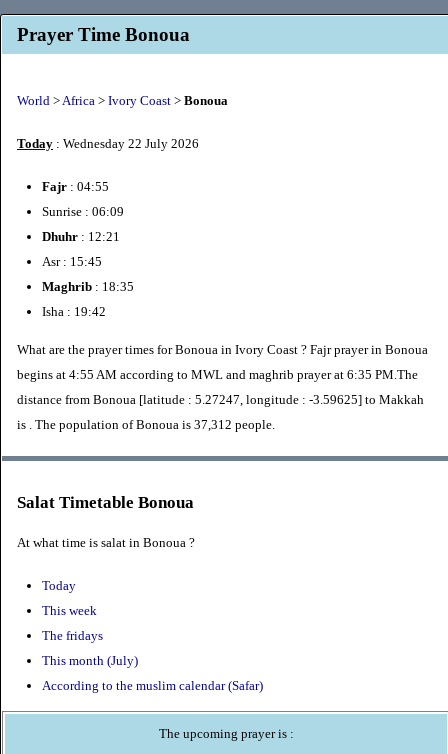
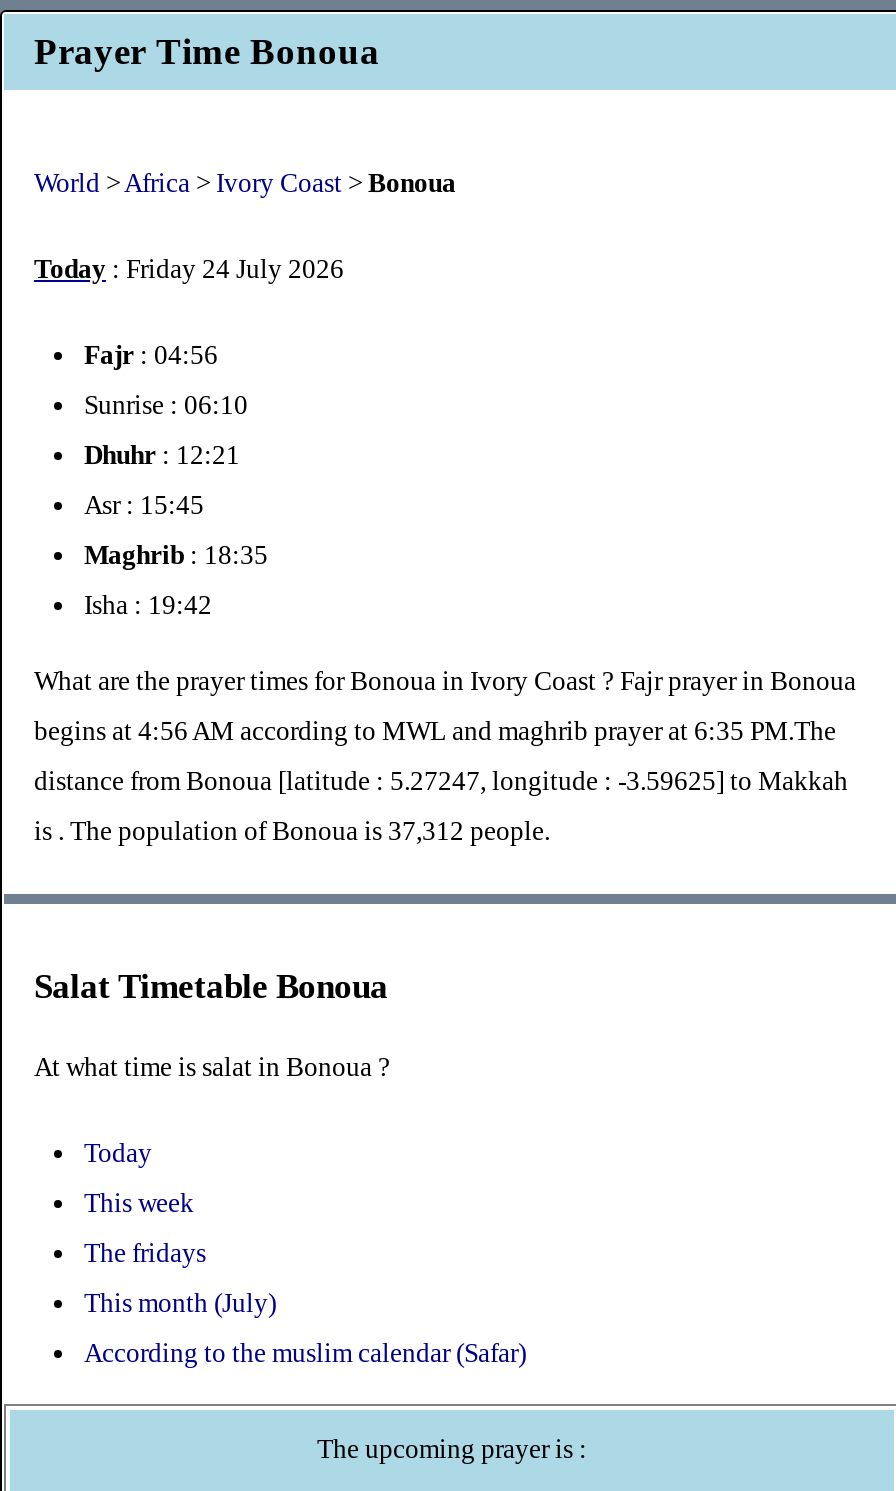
- Today: Wednesday 22 July 2026
+ Today: Friday 24 July 2026

- Fajr: 04:55
+ Fajr: 04:56

- Sunrise : 06:09
+ Sunrise : 06:10

- begins at 4:55 AM according to MWL and maghrib prayer at 6:35 PM.The
+ begins at 4:56 AM according to MWL and maghrib prayer at 6:35 PM.The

-.-.-

WORK REQUEST:
Once you reach the line containing "- Fajr: 04:55", transcribe it and each line after it through the end of the material, exactly and with nothing added.

EXPECTED OUTPUT:
- Fajr: 04:55
+ Fajr: 04:56

- Sunrise : 06:09
+ Sunrise : 06:10

- begins at 4:55 AM according to MWL and maghrib prayer at 6:35 PM.The
+ begins at 4:56 AM according to MWL and maghrib prayer at 6:35 PM.The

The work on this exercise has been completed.